Dendritic cells promote pancreatic viability in mice with acute pancreatitis.

机构信息

S. Arthur Localio Laboratory, Department of Surgery, New York University School of Medicine, New York, New York 10016, USA.

出版信息

Gastroenterology. 2011 Nov;141(5):1915-26.e1-14. doi: 10.1053/j.gastro.2011.07.033. Epub 2011 Jul 27.

DOI:10.1053/j.gastro.2011.07.033
PMID:21801698
原文链接:https://pmc.ncbi.nlm.nih.gov/articles/PMC3202684/
Abstract

BACKGROUND & AIMS: The cellular mediators of acute pancreatitis are incompletely understood. Dendritic cells (DCs) can promote or suppress inflammation, depending on their subtype and context. We investigated the roles of DC in development of acute pancreatitis.

METHODS

Acute pancreatitis was induced in CD11c.DTR mice using caerulein or L-arginine; DCs were depleted by administration of diphtheria toxin. Survival was analyzed using Kaplan-Meier method.

RESULTS

Numbers of major histocompatibility complex II(+)CD11c(+) DCs increased 100-fold in pancreata of mice with acute pancreatitis to account for nearly 15% of intrapancreatic leukocytes. Intrapancreatic DCs acquired a distinct immune phenotype in mice with acute pancreatitis; they expressed higher levels of major histocompatibility complex II and CD86 and increased production of interleukin-6, membrane cofactor protein-1, and tumor necrosis factor-α. However, rather than inducing an organ-destructive inflammatory process, DCs were required for pancreatic viability; the exocrine pancreas died in mice that were depleted of DCs and challenged with caerulein or L-arginine.

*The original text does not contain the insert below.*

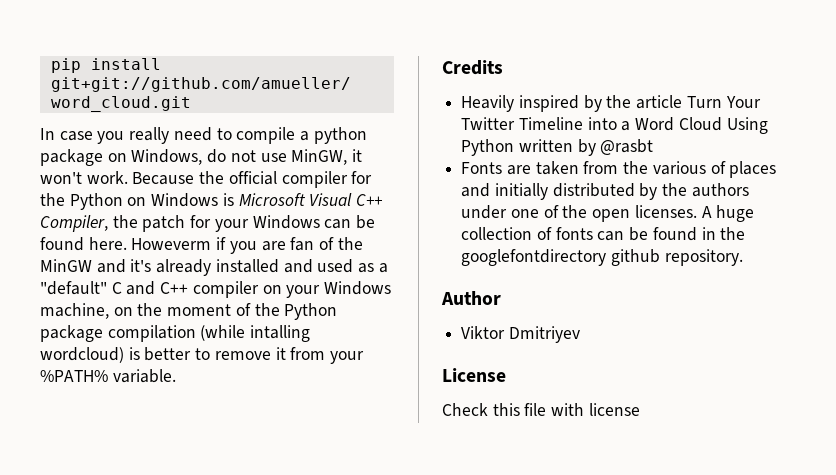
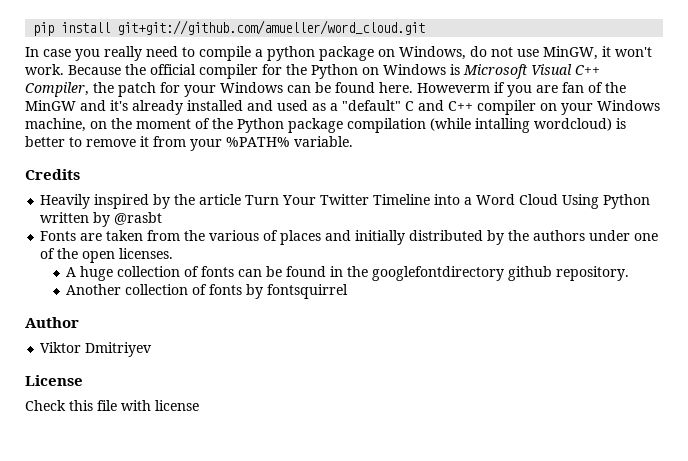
(697, 211) none -> (174, 253) //
(743, 257) none -> [66,284,349,299] // Another collection of fonts by fontsquirrel

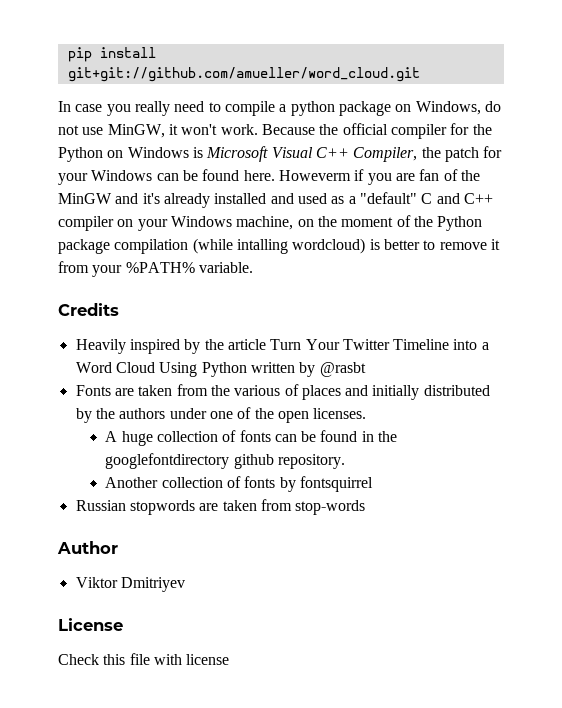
(349, 291) none -> [75,499,366,515] // Russian stopwords are taken from stop-words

All mice with pancreatitis that were depleted of DCs died from acinar cell death within 4 days. Depletion of DCs from mice with pancreatitis resulted in neutrophil infiltration and increased levels of systemic markers of inflammation. However, the organ necrosis associated with depletion of DCs did not require infiltrating neutrophils, activation of nuclear factor-κB, or signaling by mitogen-activated protein kinase or tumor necrosis factor-α.

CONCLUSIONS

DCs are required for pancreatic viability in mice with acute pancreatitis and might protect organs against cell stress.

摘要

背景与目的

急性胰腺炎的细胞介质尚不完全清楚。树突状细胞(DC)可根据其亚型和所处环境促进或抑制炎症。我们研究了 DC 在急性胰腺炎发病机制中的作用。

方法

采用 CAER 或 L-精氨酸诱导 CD11c.DTR 小鼠发生急性胰腺炎;通过给予白喉毒素耗竭 DC。采用 Kaplan-Meier 法分析生存率。

结果

急性胰腺炎小鼠胰腺内主要组织相容性复合体 II(+)CD11c(+)DC 数量增加 100 倍,占胰腺内白细胞的近 15%。急性胰腺炎小鼠胰腺内 DC 获得独特的免疫表型;它们表达更高水平的主要组织相容性复合体 II 和 CD86,并增加白细胞介素-6、膜辅助蛋白-1 和肿瘤坏死因子-α的产生。然而,DC 并非引发器官破坏性炎症过程,而是胰腺存活所必需的;用 CAER 或 L-精氨酸处理耗竭 DC 的小鼠,外分泌胰腺死亡。所有耗竭 DC 的胰腺炎小鼠在 4 天内死于腺泡细胞死亡。从胰腺炎小鼠中耗竭 DC 会导致中性粒细胞浸润和全身性炎症标志物水平升高。然而,耗竭 DC 引起的器官坏死并不需要浸润的中性粒细胞、核因子-κB 的激活或丝裂原活化蛋白激酶或肿瘤坏死因子-α的信号传导。

结论

DC 是急性胰腺炎小鼠胰腺存活所必需的,可能保护器官免受细胞应激。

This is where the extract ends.